Nicolas Sarkozy en prof
Le Post avec Corbis
"La France est l'un des pays les plus difficiles à gouverner: Louis XVI et sa jeune femme, ça s'est terminé sur le billot". Ce n'est pas le descendant de Louis XIV en lutte contre l'expo Jeff Koons à Versailles qui parle, mais
Nicolas Sarkozy, dans l'avion qui le ramenait du Proche-Orient.

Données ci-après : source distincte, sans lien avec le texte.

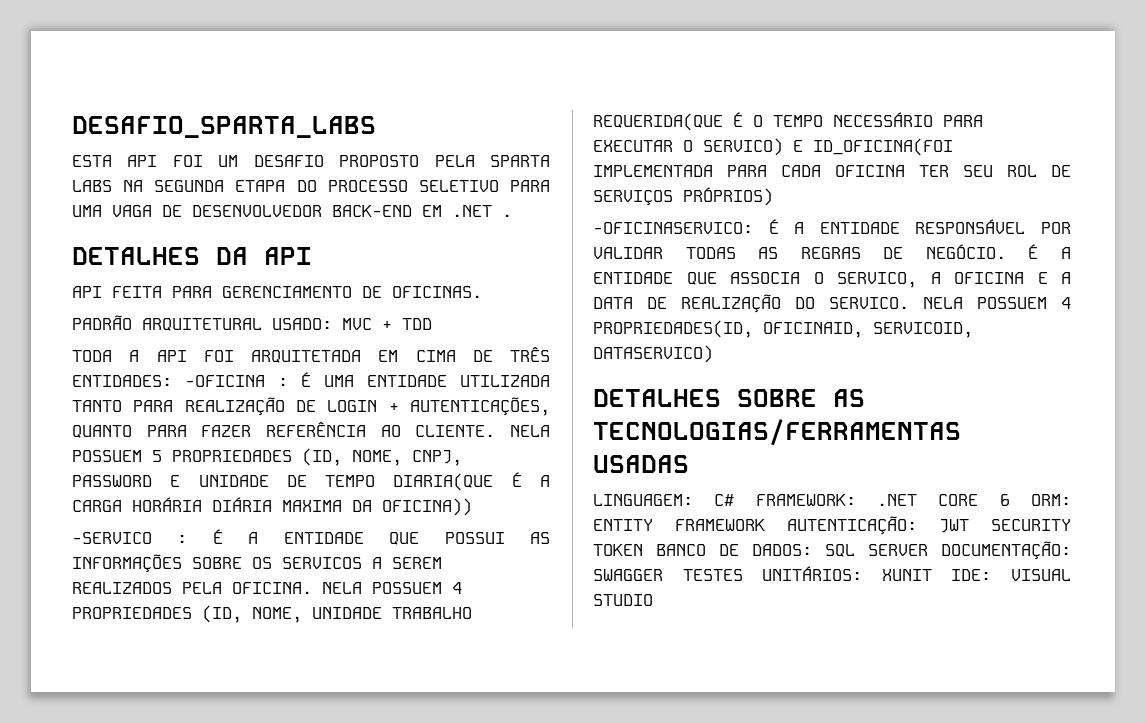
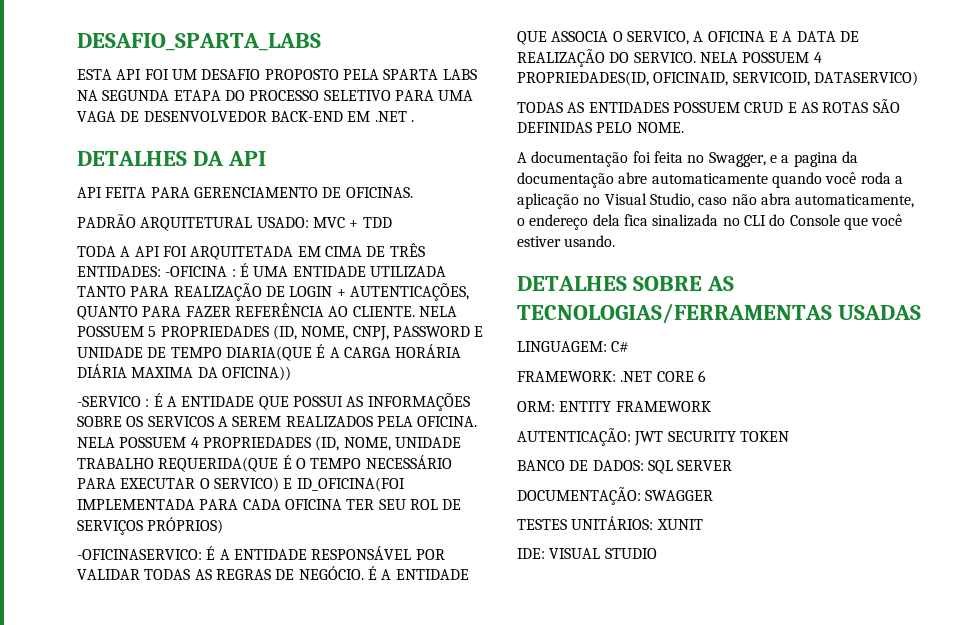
(713, 354) none -> [517,99,900,113] [517,122,684,133] [517,151,858,167] [517,172,903,188] [517,193,915,209] [517,214,903,230] [517,235,616,247] // TODAS AS ENTIDADES POSSUEM CRUD E AS ROTAS SÃO DEFINIDAS PELO NOME. // A documentação foi feita no Swagger, e a pagina da documentação abre automaticamente quando você roda a aplicação no Visual Studio, caso não abra automaticamente, o endereço dela fica sinalizada no CLI do Console que você estiver usando.
(735, 500) none -> (630, 346) //
(1010, 500) none -> (706, 376) //
(765, 525) none -> (711, 406) //
(643, 550) none -> (789, 436) //
(928, 550) none -> (733, 465) //
(663, 575) none -> (714, 495) //
(932, 575) none -> (703, 524) //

Le chef de l'Etat enchaîne les confidences... dont certaines surprenantes.
Au rayon des bons points,
Eric Besson- "il est bon, ce Besson".
Le Parisien-Aujourd'hui en
France qui publie le récit étonnant de ce voyage ajoute qu'il pourrait bien intégrer le groupe du G7, ces ministres chouchous qui se réunissent nuitamment avec le chef de l'Etat. Une montée en grade qui n'est pas du goût du tout le monde: "Je pense que le message sera brouillé s'il prend les rênes du ministère de l'immigration et de l'identité nationale,
estime Arlette Grosskot,
députée UMP sur Europe 1. Ce serait une provocation supplémentaire pour la majorité!"
Xavier Bertrand, en partance pour l'UMP, a droit à un satisfecit: "Il a fait un bon choix". Avant d'ajouter: "Chirac m'a nommé à l'UMP car il avait peur de moi. Moi, je le fais car j'ai besoin de quelqu'un en permanence à l'UMP."

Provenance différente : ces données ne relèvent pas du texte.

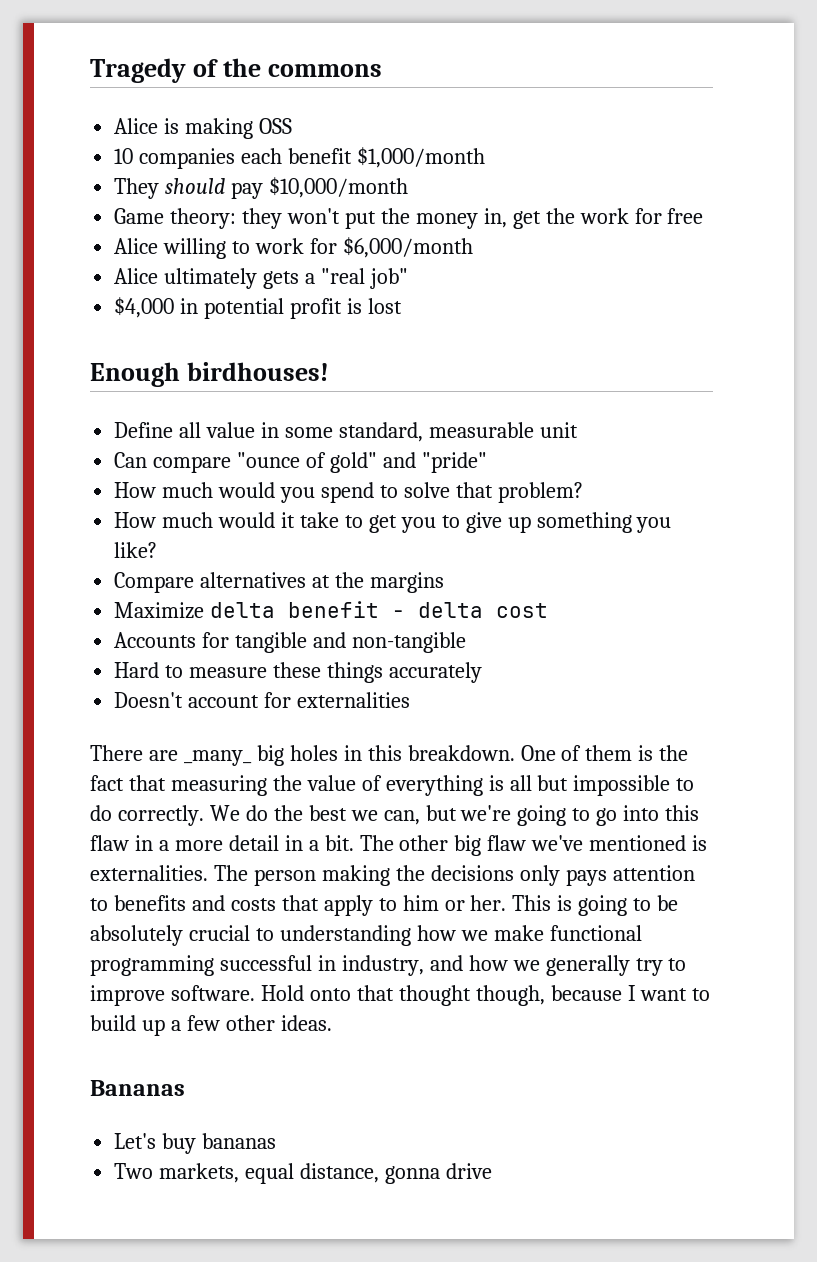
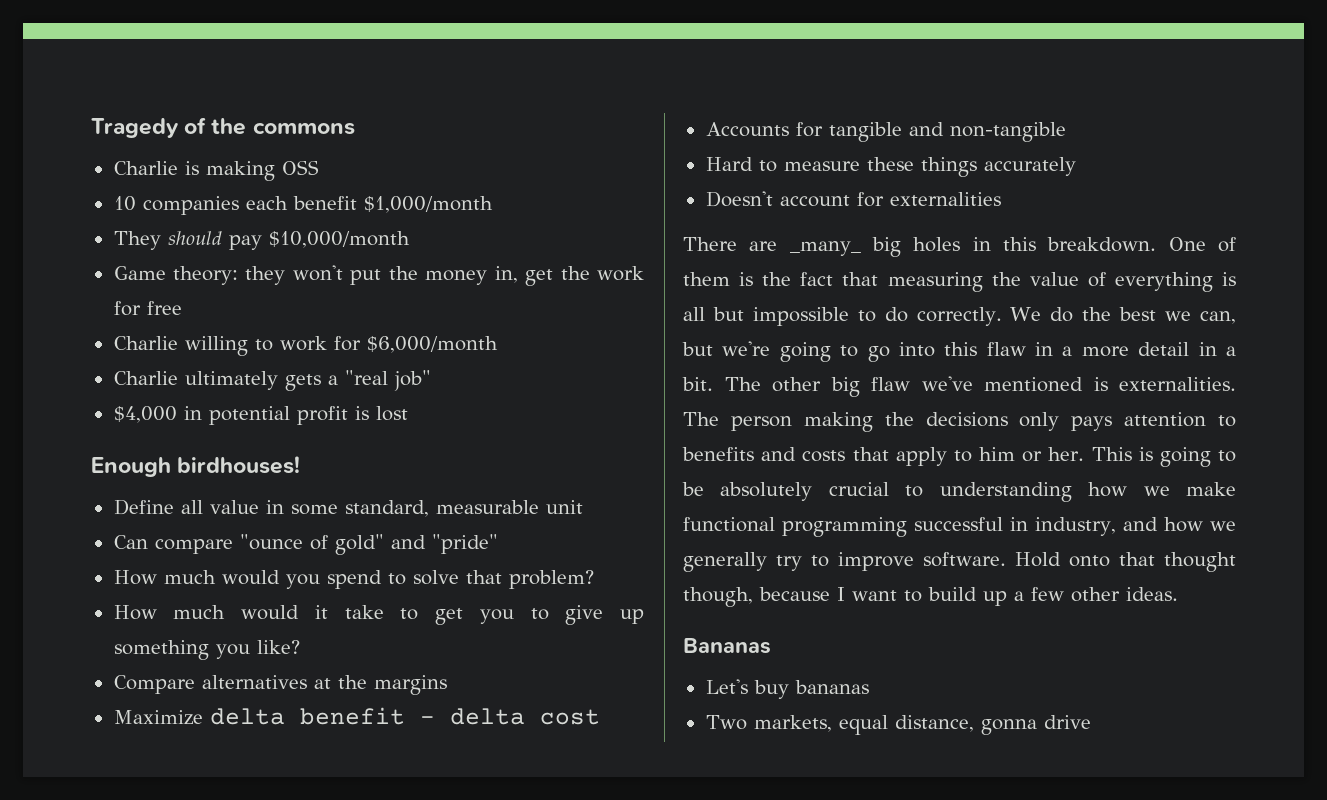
[114,118,159,134] Alice -> [113,161,178,175] Charlie
[114,238,159,254] Alice -> [113,336,178,350] Charlie
[114,268,159,284] Alice -> [113,371,178,385] Charlie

Christine Lagarde est qualifiée de "franche et honnête". Le président a aussi un compliment pour
Rachida Dati et
François Fillon.
Seul point noir: le "caprice" de Rama Yade.
Dernière confidence: la vraie raison du retrait de la réforme Darcos. D'après
Le Parisien-Aujourd'hui en
France, il ne la "comprenait pas". Rien à voir avec les démonstrations de force des lycéens, qui remettent pourtant ça aujourd'hui.